Work instruction:
Needed from the entries below: every line that holds the word "scenarios".
*** Block opens ***
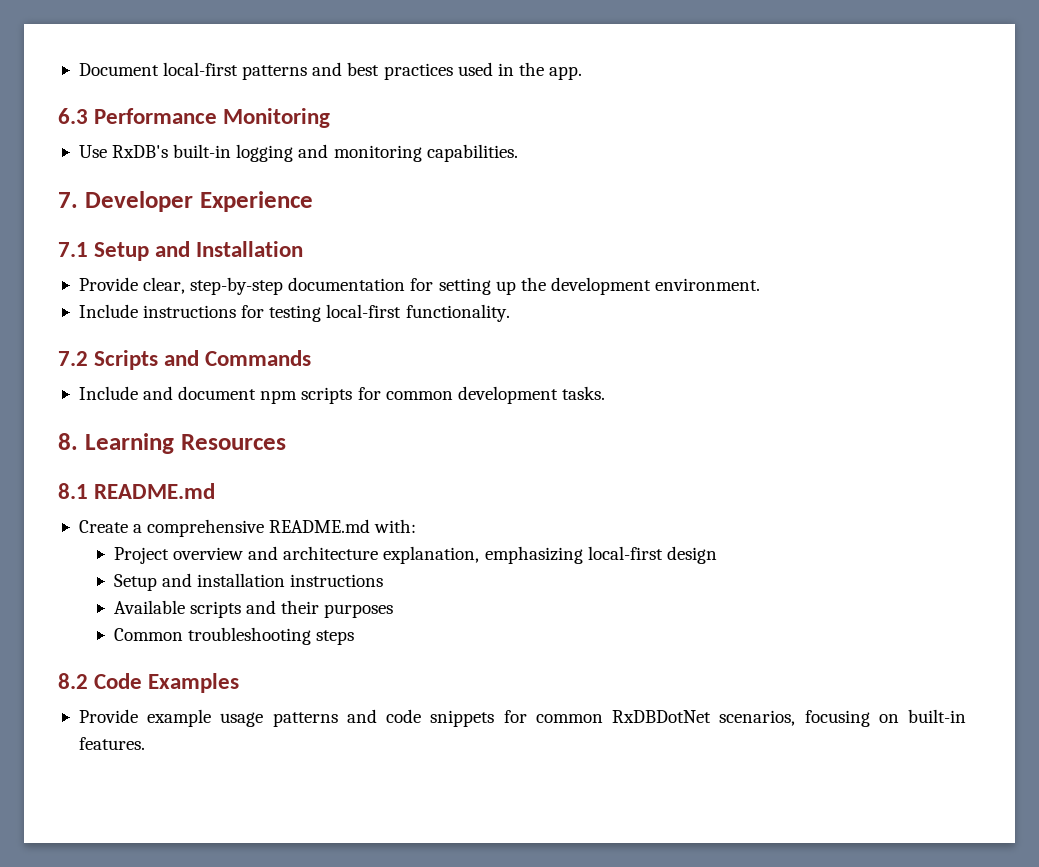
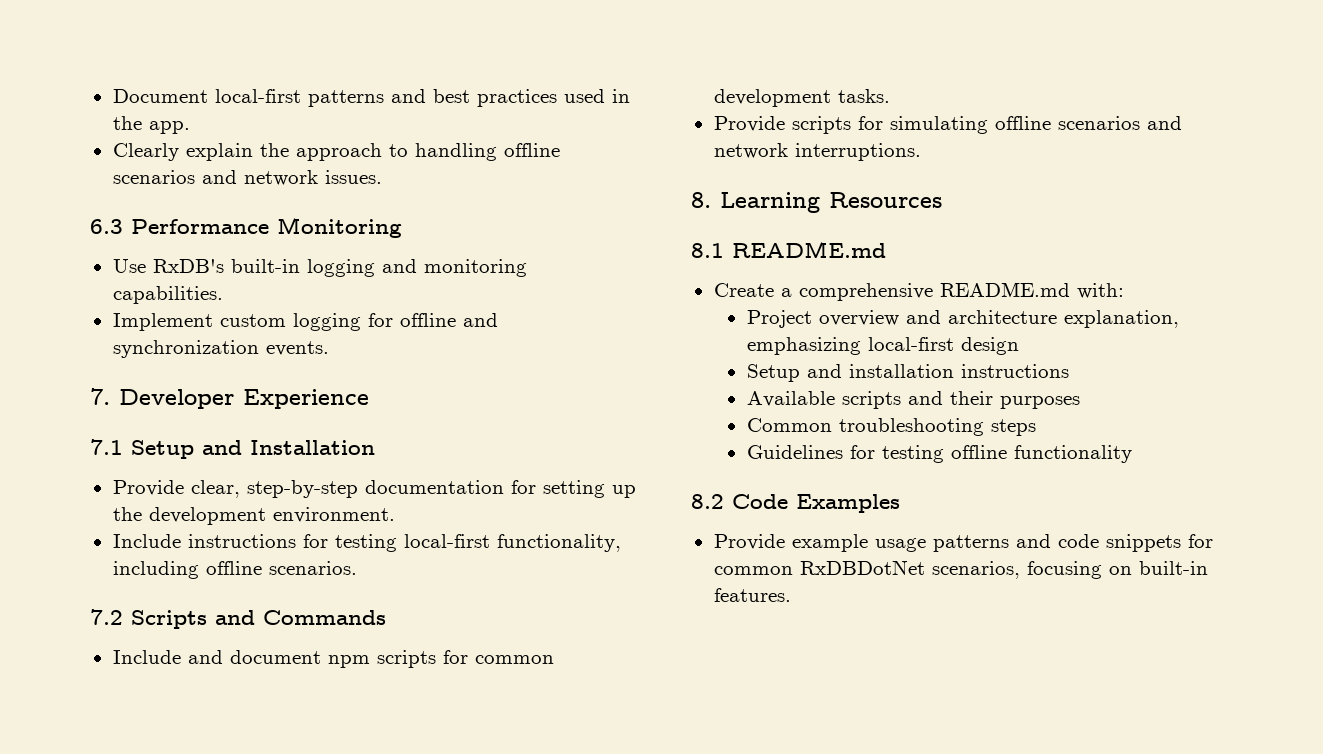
+ Clearly explain the approach to handling offline scenarios and network issues.
+ Implement custom logging for offline and synchronization events.
- Include instructions for testing local-first functionality.
+ Include instructions for testing local-first functionality, including offline scenarios.
+ Provide scripts for simulating offline scenarios and network interruptions.
+ Guidelines for testing offline functionality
*** Block closes ***
Exercise answer:
+ Clearly explain the approach to handling offline scenarios and network issues.
+ Include instructions for testing local-first functionality, including offline scenarios.
+ Provide scripts for simulating offline scenarios and network interruptions.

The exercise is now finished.